→ EXERCISE REQUIREMENTS: Work out how many lines in the entries below include the word "currently". Give nothing but the number.
DATA UNDER STUDY START
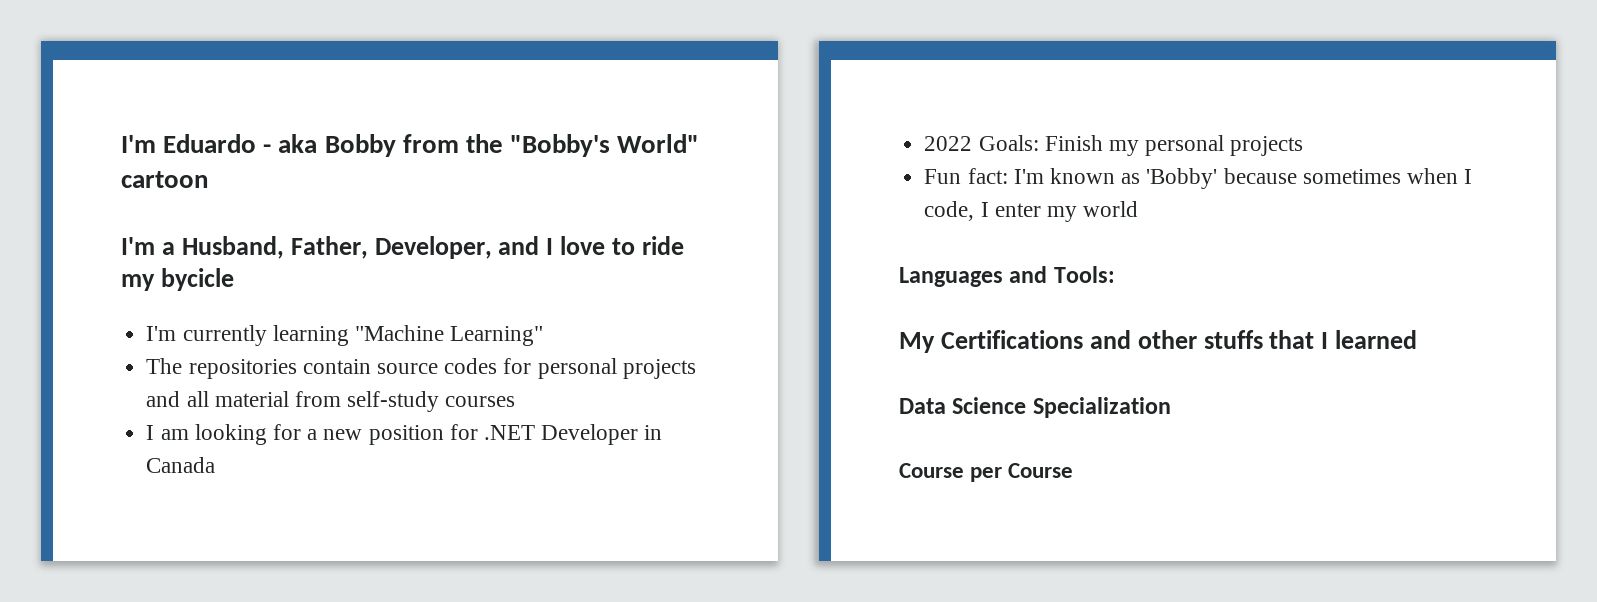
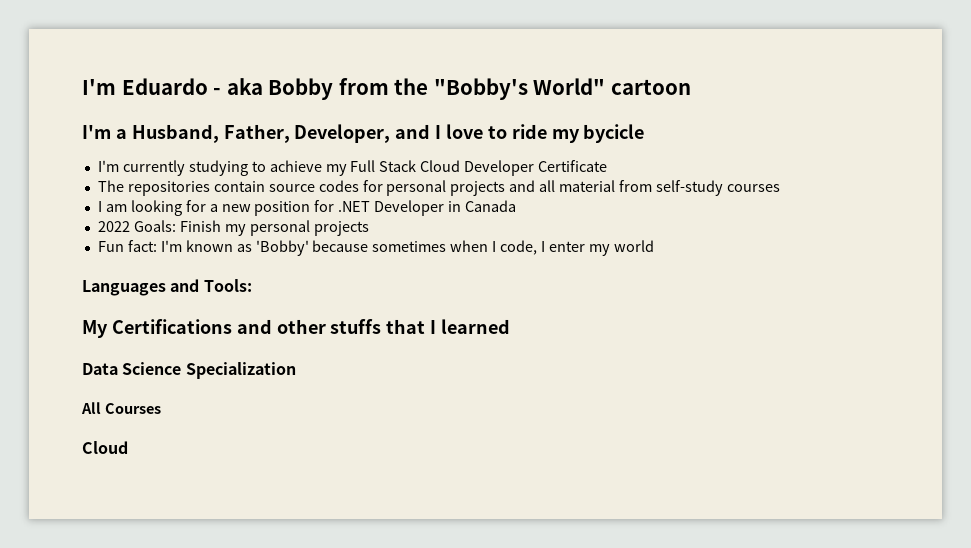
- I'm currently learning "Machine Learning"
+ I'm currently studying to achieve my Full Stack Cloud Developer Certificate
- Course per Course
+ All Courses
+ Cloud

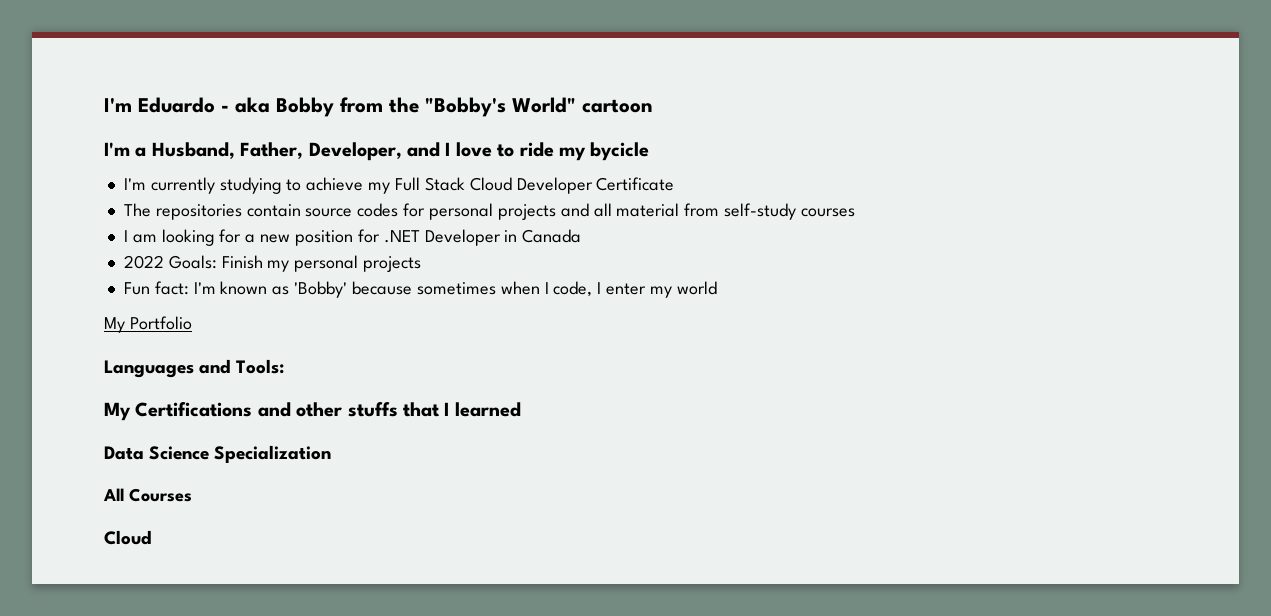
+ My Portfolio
DATA UNDER STUDY END
→ YOUR SOLUTION: 2